Un Barcelona de dos caras. Es lo que se desprende de este inicio de temporada en el que la maquinaria azulgrana aún chirría, falta del lubricante que permite el encaje de sus piezas en los partidos que se disputan lejos del Camp Nou. Si en casa los culés son un rodillo, como demuestra el doble 5-2 ante Betis y Valencia, como visitantes adolecen de bastantes carencias que alimentan serias dudas sobre la posibilidad de conseguir los ambiciosos objetivos que se han marcado. Ni la inversión realizada genera cierto optimismo ante un arranque decepcionante, con derrota en San Mamés (1-0) y empates en El Sadar (2-2) y Dortmund (0-0). Resultados negativos en el que la mayor preocupación son las sensaciones transmitidas. Lo resumió Ernesto Valverde en Alemania: «Hemos sufrido mucho, hay que reconocerlo. Ellos llegaban con más peligro. Nos faltaba profundidad en los últimos metros y no hemos tenido tantas ocasiones como ellos. La balanza ha estado desequilibrada y la ha equilibrado nuestro portero. Nos está pasando en los partidos fuera de casa». Y lo ratificó Griezmann de forma descarnada: «No hemos tirado a puerta y son cosas que hay que mejorar».
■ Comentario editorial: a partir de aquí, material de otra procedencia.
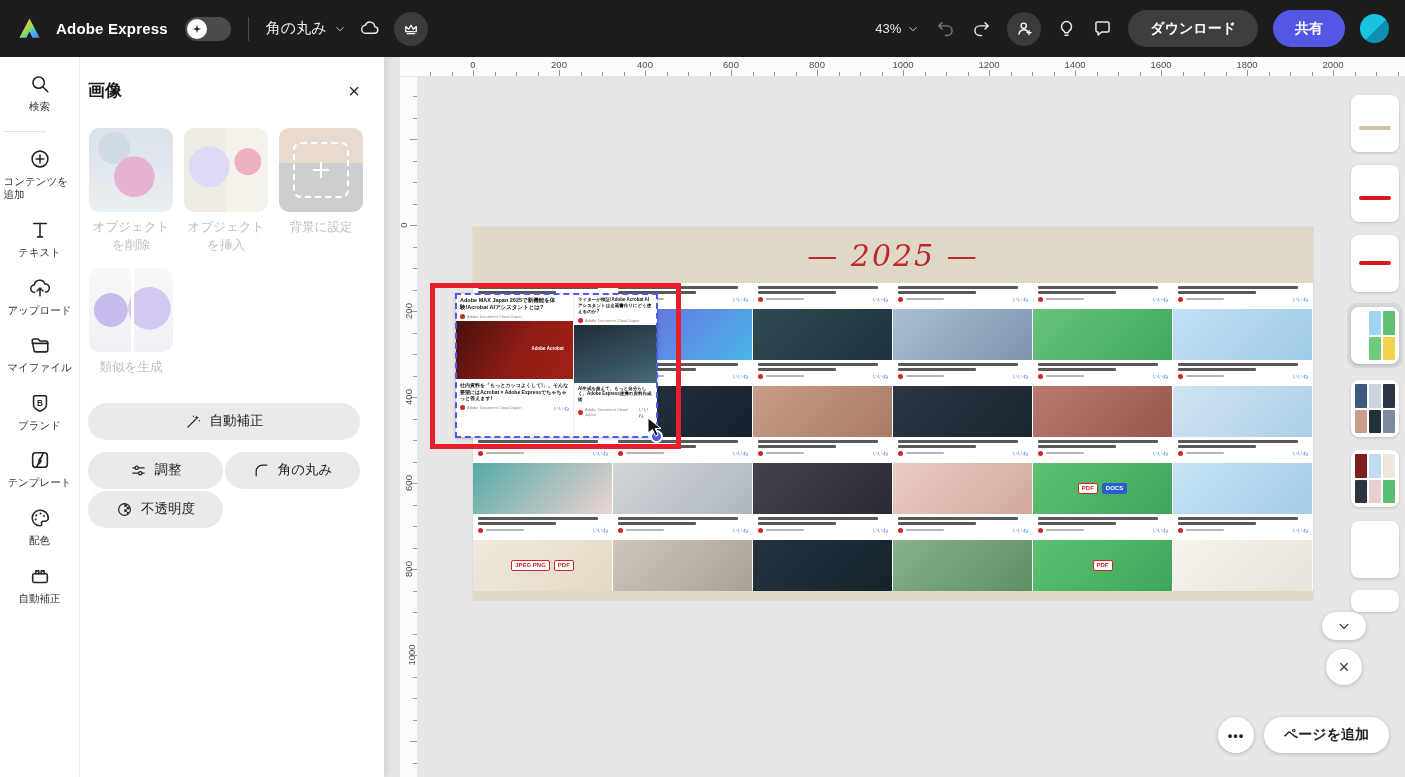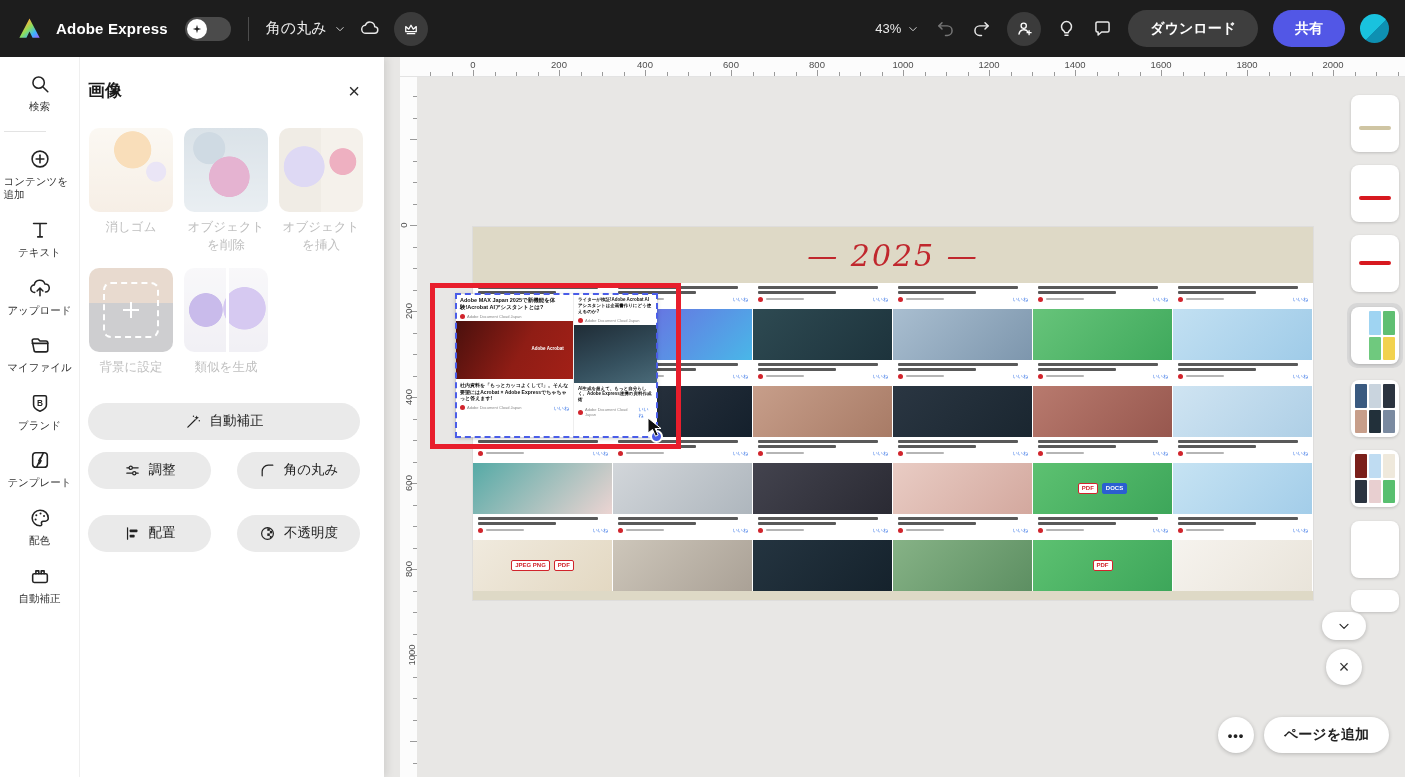"消しゴム" div.tool { html: <div> <div></div> <div>消しゴム</div> </div> -> none }
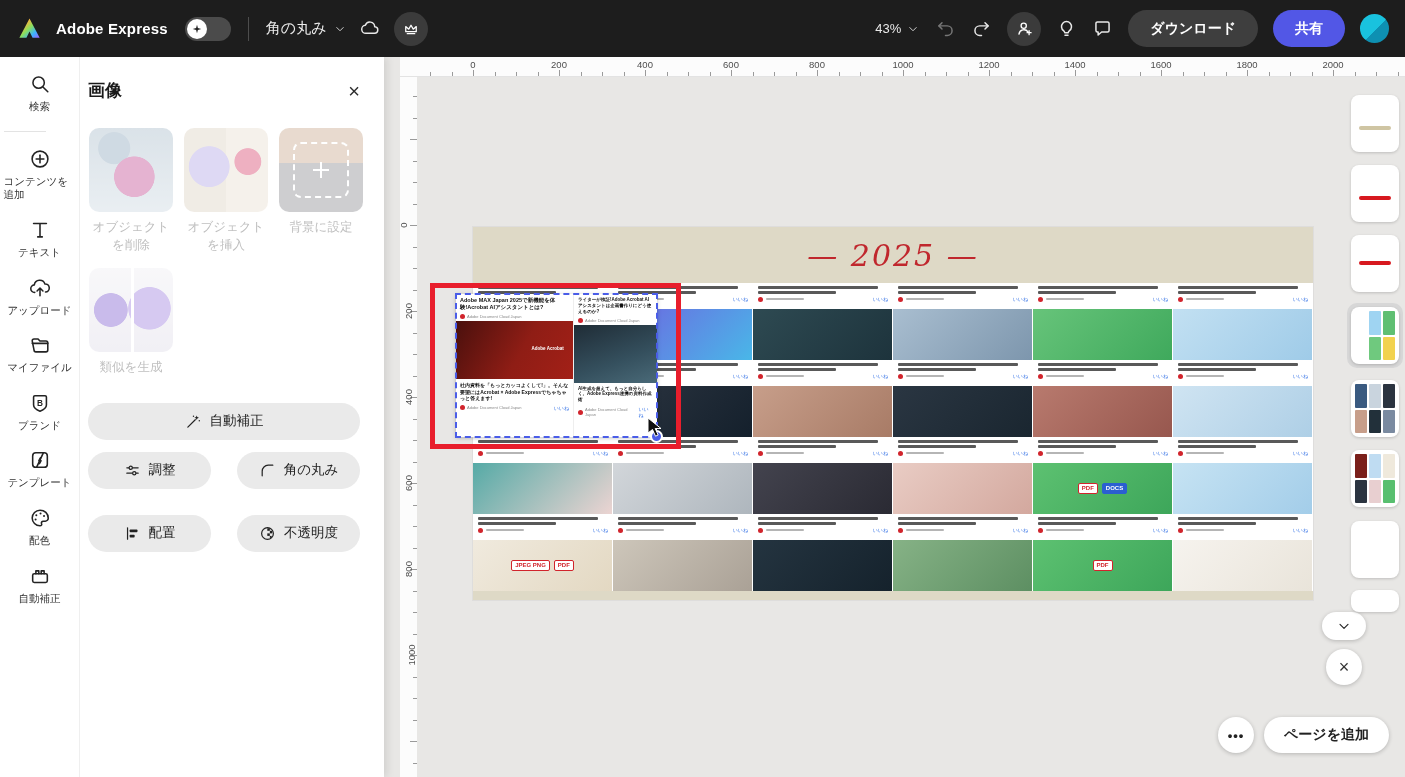"調整" .btn-row { gap: 26px -> 2px }
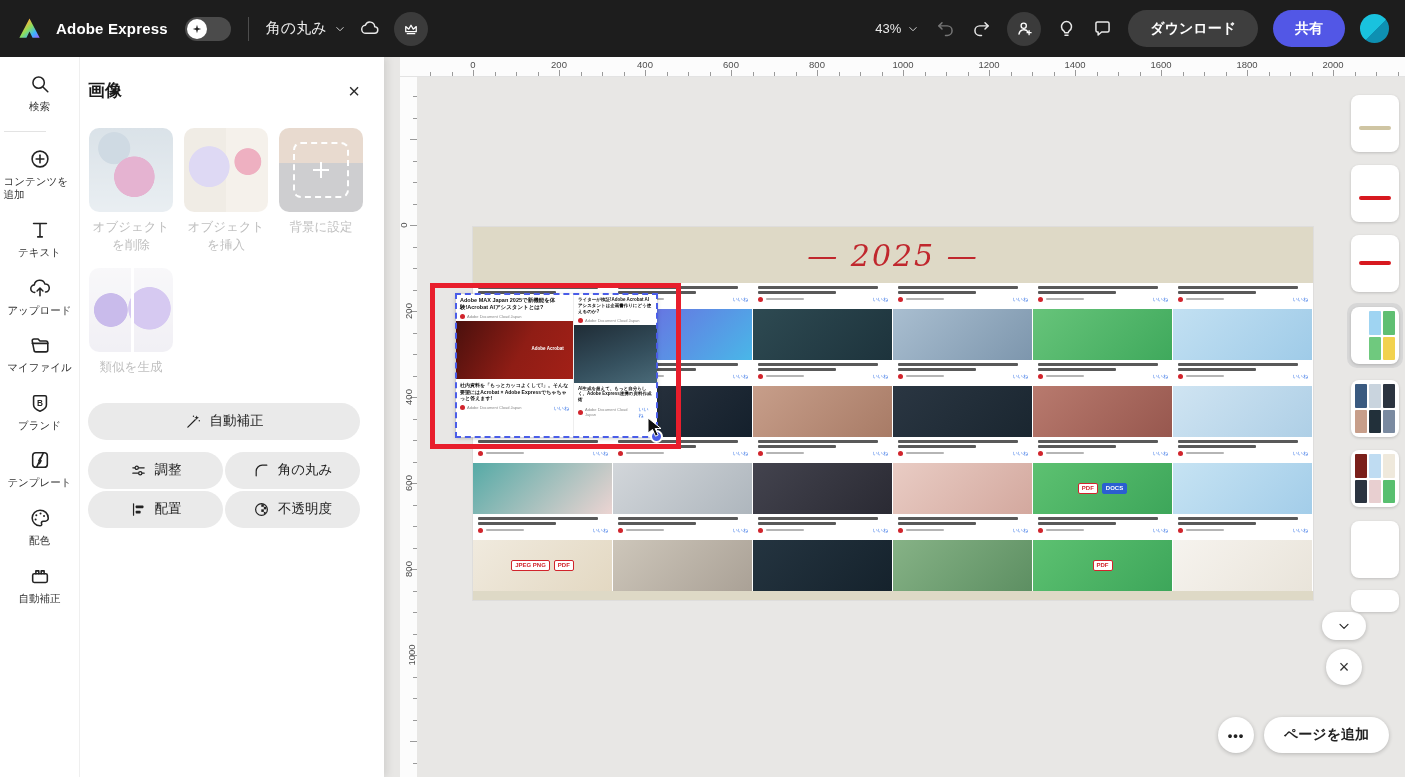"配置" div.btn { html: <div> <span> <svg> <path></path> <rect></rect> <rect></rect> </svg> </span> <span>配置</span> </div> -> none }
En defensa del Barcelona ha varios atenuantes como la plaga de lesiones que han asolado a la plantilla, sobre todo en la fase de ataque, que han impedido la participación de Luis Suárez, Dembélé y Leo Messi. O la falta de adaptación de los nuevos fichajes como De Jong o Griezmann, aunque el desembolso por ellos (cerca de 200 millones de euros) les obliga a tener un rendimiento inmediato que no se ha dado. De hecho, el francés solo ha brillado esporádicamente (ante el Betis) cuando estaba obligado a asumir la responsabilidad ofensiva del equipo, y el holandés se ha visto perjudicado por el manual de Valverde y la ubicación en la que el técnico le ha hecho jugar. «Tenemos que mejorar», reconocía Arthur Melo. Y la afición le da la razón. Necesita mejorar el Barcelona en la efectividad, algo que va ligado a la creación de juego. Luis Suárez lleva más de cuatro años sin marcar fuera de casa en Europa y Griezmann solo ha podido anotar ante el Betis en casa. Ansu Fati ha tenido que asumir un rol que no le corresponde por juventud pero la recuperación de Messi abre una incógnita sobre su prometedor futuro.

«Creo que han tenido ocasiones muy claras, no estábamos bien organizados. El rival lo ha hecho muy bien y es difícil evitar sus ocasiones con su calidad. Estoy feliz de que al final nos llevamos un punto de aquí», resumía Ter Stegen visibilizando otro de los puntos débiles del Barcelona, su fragilidad defensiva y el inmenso rédito que ofrecen de sus errores. Dificultad para jugar el balón desde atrás, superar la presión rival y no conceder ocasiones, algo patente en San Mamés, El Sadar y Dortmund. El Barcelona tiene una nueva oportunidad este fin de semana en Granada, donde tendrá una dificultad añadida tras la lesión confirmada de Jordi Alba, que estará de baja entre dos semanas y diez días por una lesión en el bíceps femoral de la pierna izquierda. Será una oportunidad para ver en acción a Junior Firpo, fichado para suplir al lateral y que en Dortmund estaba en la grada, descartado por Valverde.